● **Activity**
Could you count the lines in the data that contain "moved"? Reply with the number only.

(Content revision data)
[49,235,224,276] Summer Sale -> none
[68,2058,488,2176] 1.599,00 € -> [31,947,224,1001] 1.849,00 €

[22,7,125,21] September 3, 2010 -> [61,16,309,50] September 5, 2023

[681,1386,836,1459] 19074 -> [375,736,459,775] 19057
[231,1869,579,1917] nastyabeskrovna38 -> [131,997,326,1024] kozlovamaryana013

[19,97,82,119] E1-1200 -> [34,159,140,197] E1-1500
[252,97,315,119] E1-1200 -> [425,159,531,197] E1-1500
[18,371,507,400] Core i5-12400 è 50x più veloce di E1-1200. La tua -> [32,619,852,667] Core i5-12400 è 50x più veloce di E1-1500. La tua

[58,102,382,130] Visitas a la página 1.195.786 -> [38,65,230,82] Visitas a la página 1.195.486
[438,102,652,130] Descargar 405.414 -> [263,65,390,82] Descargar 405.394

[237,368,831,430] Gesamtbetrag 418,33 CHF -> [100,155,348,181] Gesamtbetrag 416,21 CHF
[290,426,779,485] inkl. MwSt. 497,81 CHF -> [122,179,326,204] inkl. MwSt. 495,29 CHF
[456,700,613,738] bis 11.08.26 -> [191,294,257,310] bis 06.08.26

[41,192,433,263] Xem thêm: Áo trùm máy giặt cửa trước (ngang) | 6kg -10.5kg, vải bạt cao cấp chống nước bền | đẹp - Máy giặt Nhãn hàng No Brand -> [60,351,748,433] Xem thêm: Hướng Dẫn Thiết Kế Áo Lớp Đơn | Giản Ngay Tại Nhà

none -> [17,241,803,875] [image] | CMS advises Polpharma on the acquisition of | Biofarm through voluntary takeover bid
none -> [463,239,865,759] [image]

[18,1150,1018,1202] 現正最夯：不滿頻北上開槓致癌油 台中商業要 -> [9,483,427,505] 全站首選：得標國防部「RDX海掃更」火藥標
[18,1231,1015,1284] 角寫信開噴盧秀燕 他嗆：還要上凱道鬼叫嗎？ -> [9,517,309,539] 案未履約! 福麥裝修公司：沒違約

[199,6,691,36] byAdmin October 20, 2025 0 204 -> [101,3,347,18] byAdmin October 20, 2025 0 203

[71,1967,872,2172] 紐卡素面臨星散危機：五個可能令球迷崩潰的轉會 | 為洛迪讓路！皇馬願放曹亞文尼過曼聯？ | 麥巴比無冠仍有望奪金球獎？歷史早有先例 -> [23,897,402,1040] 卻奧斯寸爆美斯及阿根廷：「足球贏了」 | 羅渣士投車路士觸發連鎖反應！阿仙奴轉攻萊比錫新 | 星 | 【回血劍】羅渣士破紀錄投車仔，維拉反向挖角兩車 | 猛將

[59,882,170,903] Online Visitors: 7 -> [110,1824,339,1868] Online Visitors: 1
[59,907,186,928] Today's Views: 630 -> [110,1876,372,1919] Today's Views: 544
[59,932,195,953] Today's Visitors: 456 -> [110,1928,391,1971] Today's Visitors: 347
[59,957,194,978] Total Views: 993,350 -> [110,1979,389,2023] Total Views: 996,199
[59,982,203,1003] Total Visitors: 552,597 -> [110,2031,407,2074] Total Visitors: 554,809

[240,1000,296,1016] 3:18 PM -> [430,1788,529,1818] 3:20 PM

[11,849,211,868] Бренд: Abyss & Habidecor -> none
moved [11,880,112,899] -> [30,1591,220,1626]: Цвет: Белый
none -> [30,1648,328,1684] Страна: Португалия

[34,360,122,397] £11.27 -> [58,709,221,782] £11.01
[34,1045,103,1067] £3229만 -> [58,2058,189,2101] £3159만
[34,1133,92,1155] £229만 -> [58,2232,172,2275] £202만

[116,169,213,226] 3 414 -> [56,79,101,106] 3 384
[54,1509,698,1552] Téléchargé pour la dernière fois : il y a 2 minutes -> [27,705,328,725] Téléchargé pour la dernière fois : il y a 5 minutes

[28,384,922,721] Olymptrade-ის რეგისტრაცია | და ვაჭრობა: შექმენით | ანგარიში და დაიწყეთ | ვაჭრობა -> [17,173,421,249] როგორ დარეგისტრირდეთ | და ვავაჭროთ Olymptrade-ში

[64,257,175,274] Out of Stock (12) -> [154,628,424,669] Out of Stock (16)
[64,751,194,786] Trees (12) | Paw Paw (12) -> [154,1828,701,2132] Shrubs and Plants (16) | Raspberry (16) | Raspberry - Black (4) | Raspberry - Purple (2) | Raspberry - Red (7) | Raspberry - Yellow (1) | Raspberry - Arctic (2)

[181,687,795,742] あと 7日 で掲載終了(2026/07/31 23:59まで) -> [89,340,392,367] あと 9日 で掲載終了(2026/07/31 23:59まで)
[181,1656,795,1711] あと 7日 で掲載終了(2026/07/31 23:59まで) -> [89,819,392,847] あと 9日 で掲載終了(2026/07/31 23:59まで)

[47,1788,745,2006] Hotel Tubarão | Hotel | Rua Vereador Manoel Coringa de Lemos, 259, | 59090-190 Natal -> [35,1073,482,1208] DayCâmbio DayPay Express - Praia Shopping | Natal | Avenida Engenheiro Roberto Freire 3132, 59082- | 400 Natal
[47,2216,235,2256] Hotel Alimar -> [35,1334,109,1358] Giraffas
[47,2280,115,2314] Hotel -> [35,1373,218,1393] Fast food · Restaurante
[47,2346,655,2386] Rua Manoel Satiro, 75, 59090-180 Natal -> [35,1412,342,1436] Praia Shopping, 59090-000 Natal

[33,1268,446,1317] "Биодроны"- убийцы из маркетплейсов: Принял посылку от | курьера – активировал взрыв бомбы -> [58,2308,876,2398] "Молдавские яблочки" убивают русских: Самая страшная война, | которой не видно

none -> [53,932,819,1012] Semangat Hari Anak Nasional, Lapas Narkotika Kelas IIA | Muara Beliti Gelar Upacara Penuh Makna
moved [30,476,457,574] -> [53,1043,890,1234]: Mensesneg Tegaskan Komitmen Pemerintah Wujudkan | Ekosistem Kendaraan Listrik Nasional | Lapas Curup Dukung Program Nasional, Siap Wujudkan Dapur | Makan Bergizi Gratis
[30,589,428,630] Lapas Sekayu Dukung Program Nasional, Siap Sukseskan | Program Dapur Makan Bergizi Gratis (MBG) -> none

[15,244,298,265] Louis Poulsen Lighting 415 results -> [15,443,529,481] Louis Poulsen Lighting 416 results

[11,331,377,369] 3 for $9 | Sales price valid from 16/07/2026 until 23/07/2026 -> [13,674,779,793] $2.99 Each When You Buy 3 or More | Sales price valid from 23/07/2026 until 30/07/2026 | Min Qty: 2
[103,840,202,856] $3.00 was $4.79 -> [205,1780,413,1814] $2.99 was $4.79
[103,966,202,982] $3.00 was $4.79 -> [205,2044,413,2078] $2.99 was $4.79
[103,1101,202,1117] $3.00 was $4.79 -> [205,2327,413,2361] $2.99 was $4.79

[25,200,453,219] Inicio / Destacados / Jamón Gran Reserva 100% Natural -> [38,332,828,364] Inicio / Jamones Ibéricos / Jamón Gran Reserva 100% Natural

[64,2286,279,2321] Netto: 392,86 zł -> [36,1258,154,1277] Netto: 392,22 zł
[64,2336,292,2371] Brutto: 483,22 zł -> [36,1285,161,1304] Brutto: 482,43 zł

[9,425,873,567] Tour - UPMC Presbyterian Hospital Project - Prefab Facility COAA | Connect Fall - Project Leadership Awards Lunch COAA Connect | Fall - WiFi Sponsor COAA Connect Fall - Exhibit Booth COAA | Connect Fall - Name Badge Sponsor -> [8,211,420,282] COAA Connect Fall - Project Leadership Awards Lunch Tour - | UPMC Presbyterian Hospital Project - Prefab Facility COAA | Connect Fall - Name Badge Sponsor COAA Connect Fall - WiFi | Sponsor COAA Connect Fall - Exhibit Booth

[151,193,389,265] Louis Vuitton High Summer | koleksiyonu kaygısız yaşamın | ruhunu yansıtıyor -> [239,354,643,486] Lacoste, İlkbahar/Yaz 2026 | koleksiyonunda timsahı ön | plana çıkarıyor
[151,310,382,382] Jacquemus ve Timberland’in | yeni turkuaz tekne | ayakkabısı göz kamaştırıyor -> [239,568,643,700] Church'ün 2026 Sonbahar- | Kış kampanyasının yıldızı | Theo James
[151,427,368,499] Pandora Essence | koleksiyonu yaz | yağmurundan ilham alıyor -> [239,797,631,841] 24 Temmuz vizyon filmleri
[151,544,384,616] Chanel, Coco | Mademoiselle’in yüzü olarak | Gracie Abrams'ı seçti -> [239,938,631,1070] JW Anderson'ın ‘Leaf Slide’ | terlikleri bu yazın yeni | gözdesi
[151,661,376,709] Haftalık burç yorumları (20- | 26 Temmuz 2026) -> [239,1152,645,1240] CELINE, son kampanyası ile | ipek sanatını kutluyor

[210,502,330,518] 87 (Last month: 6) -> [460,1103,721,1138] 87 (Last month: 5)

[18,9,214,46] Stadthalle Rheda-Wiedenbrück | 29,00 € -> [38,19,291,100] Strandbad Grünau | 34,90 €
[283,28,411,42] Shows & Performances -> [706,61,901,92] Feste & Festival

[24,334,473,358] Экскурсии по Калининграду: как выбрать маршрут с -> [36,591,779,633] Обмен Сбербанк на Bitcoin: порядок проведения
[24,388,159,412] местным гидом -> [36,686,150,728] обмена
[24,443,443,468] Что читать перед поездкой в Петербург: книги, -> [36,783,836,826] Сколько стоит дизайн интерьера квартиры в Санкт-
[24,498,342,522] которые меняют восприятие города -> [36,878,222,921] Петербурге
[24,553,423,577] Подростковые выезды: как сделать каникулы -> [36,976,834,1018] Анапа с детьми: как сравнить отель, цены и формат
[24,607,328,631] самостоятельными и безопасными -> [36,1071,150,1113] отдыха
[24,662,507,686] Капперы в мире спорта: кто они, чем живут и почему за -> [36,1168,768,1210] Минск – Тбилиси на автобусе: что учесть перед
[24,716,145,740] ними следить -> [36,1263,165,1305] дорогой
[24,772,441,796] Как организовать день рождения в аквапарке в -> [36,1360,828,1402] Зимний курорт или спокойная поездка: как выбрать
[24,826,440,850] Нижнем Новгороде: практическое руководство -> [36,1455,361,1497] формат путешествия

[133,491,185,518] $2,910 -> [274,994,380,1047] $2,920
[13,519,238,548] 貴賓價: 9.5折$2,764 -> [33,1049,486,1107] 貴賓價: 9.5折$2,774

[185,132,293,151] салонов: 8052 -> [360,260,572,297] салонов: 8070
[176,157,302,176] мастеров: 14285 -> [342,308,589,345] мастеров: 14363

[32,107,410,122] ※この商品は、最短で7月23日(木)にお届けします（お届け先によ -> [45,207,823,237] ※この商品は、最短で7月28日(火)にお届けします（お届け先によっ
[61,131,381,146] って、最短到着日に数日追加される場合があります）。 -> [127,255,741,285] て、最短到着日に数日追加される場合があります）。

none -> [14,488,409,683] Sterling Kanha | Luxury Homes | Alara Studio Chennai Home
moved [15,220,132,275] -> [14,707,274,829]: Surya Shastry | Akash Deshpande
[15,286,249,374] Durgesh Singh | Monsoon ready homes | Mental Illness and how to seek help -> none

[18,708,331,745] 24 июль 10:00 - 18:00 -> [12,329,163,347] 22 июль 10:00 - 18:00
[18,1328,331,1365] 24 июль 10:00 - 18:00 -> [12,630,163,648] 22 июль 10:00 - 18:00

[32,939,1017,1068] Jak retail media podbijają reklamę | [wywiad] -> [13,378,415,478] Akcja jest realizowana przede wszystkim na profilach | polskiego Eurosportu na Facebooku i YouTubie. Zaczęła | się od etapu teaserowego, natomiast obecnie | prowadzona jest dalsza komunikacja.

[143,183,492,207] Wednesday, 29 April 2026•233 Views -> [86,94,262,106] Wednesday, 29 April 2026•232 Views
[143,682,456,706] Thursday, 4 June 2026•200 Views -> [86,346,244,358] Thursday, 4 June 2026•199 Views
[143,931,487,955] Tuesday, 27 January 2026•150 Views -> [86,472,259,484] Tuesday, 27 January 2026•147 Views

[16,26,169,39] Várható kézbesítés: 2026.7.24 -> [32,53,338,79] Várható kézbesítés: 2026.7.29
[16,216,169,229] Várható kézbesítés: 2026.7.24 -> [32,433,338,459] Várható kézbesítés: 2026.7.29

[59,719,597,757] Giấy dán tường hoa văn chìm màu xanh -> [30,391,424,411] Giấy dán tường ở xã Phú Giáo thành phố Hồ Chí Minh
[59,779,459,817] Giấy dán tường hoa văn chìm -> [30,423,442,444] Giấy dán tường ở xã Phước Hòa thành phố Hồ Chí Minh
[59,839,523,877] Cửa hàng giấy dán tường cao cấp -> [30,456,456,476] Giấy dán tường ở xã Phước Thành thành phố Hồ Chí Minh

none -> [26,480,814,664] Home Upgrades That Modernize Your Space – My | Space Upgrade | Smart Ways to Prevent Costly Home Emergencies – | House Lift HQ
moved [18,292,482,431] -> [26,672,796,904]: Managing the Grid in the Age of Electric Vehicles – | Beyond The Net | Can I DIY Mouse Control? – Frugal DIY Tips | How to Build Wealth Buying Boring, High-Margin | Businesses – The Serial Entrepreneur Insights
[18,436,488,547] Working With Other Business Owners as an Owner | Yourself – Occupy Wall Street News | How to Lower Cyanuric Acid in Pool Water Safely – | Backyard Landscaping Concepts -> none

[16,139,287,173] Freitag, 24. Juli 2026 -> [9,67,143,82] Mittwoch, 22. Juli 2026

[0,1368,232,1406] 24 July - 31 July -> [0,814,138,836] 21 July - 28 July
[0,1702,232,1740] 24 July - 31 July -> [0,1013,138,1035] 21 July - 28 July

● **Reply**
4